Segment Start: Data extracts

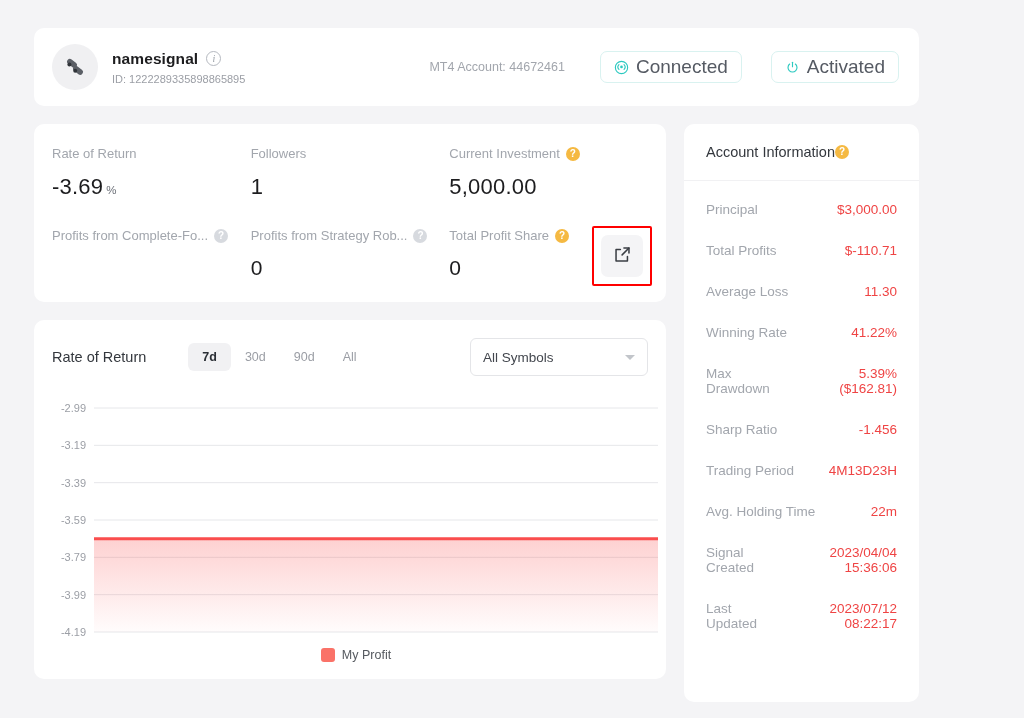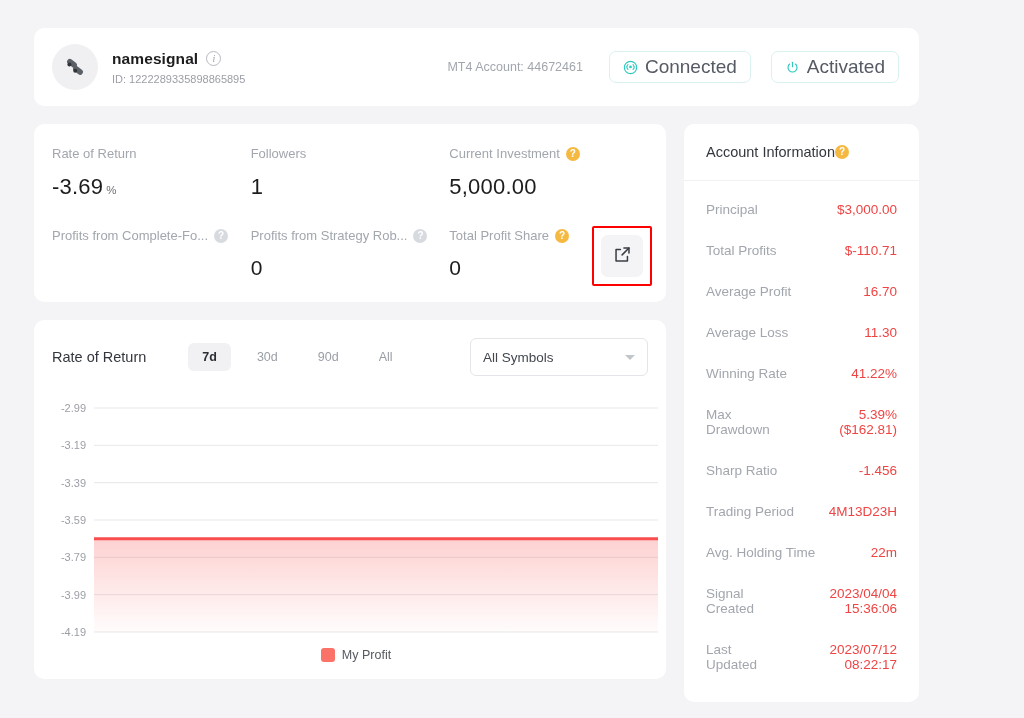"MT4 Account: 44672461" .header-right { gap: 20px -> 29px }
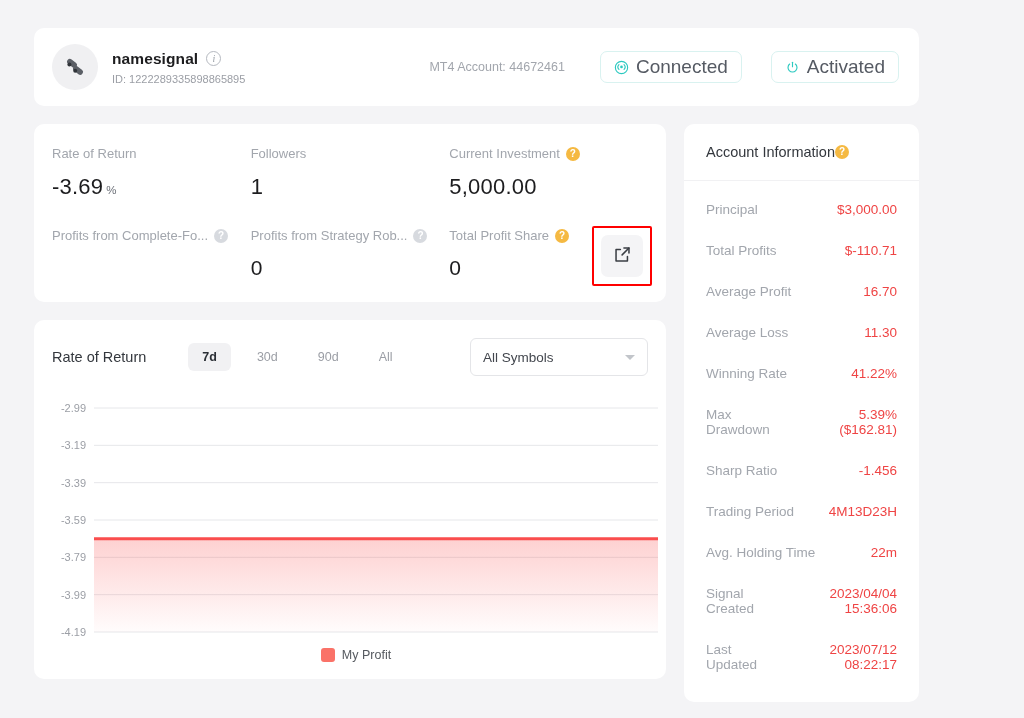"Average Profit" div.acct-row { html: <div> <span>Average Profit</span> <span>16.70</span> </div> -> none }
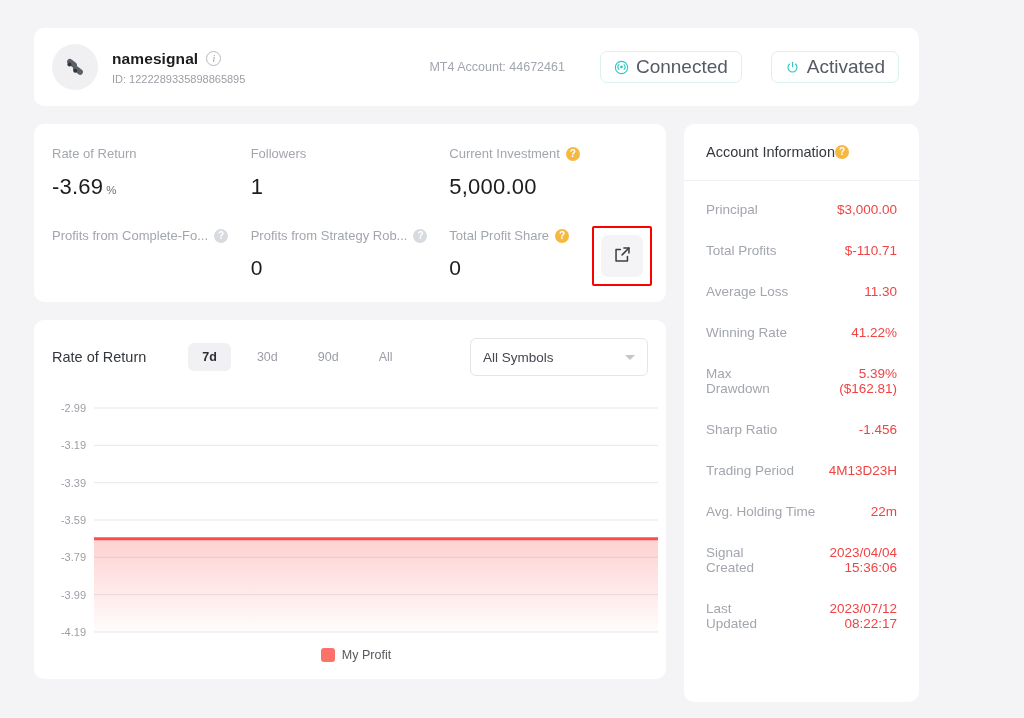"7d" .range-tabs { gap: 12px -> 0 }
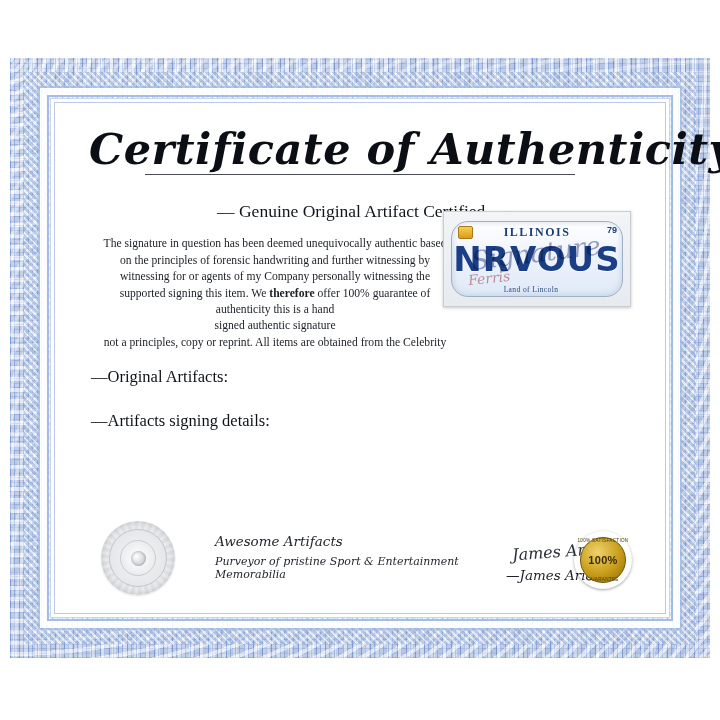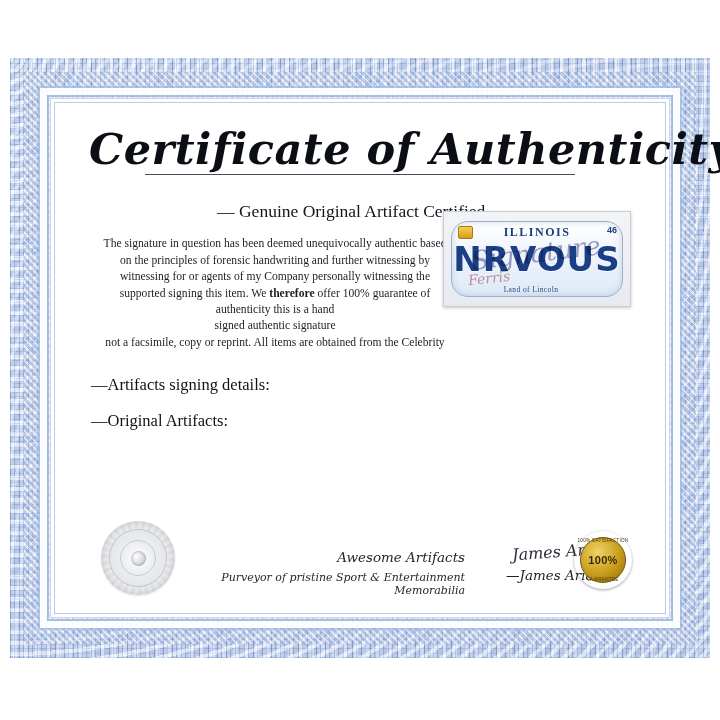"46" div.plate-year { text: 46 -> 79 }
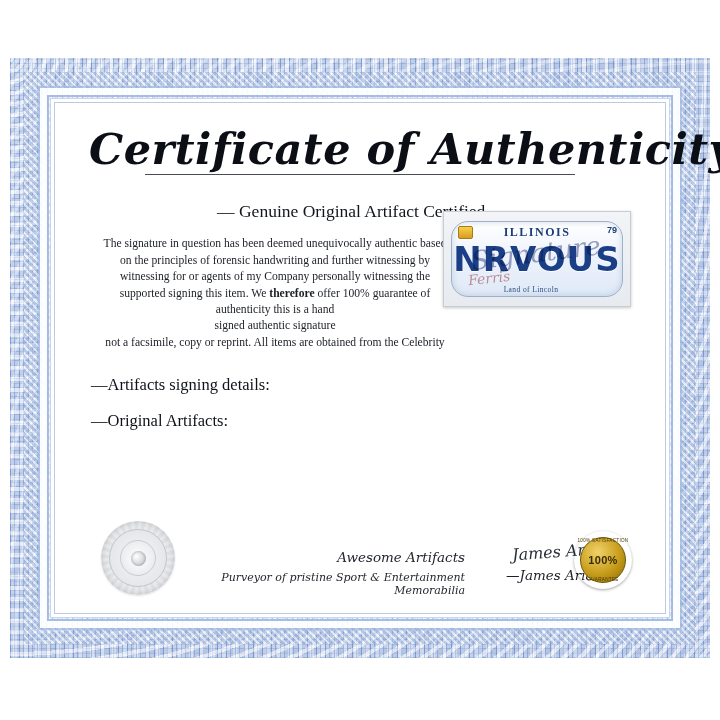"not a facsimile, copy or" div { text: facsimile -> principles }
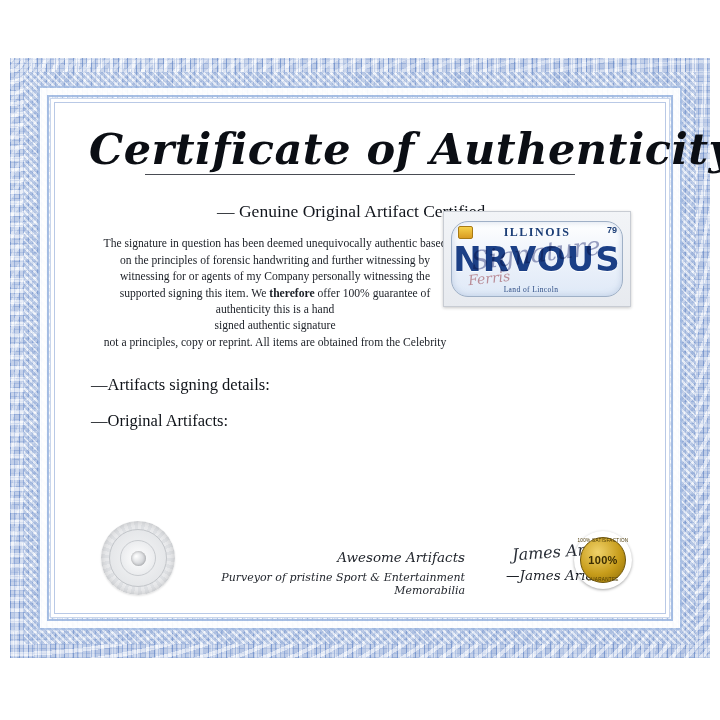"—Artifacts signing details:" div.section-line { order: before "—Original Artifacts:" -> after "—Original Artifacts:" }
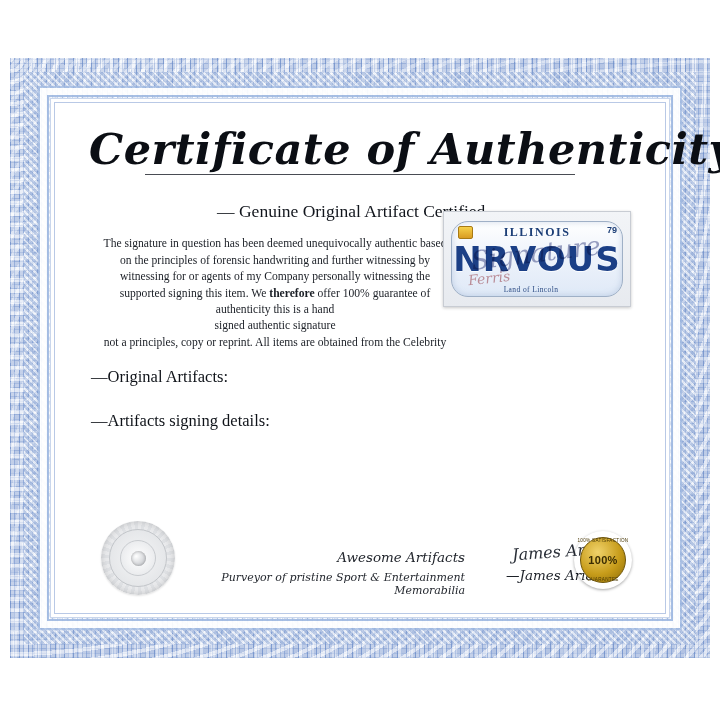"Awesome Artifacts" .company-block { bottom: 10px -> 26px; text-align: right -> left }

Segment End: Data extracts

Task prompt
Return an exact transcription of the entries above, excluding each image.

Answer to the exercise
"MT4 Account: 44672461" .header-right { gap: 20px -> 29px }
"Average Profit" div.acct-row { html: <div> <span>Average Profit</span> <span>16.70</span> </div> -> none }
"7d" .range-tabs { gap: 12px -> 0 }
"46" div.plate-year { text: 46 -> 79 }
"not a facsimile, copy or" div { text: facsimile -> principles }
"—Artifacts signing details:" div.section-line { order: before "—Original Artifacts:" -> after "—Original Artifacts:" }
"Awesome Artifacts" .company-block { bottom: 10px -> 26px; text-align: right -> left }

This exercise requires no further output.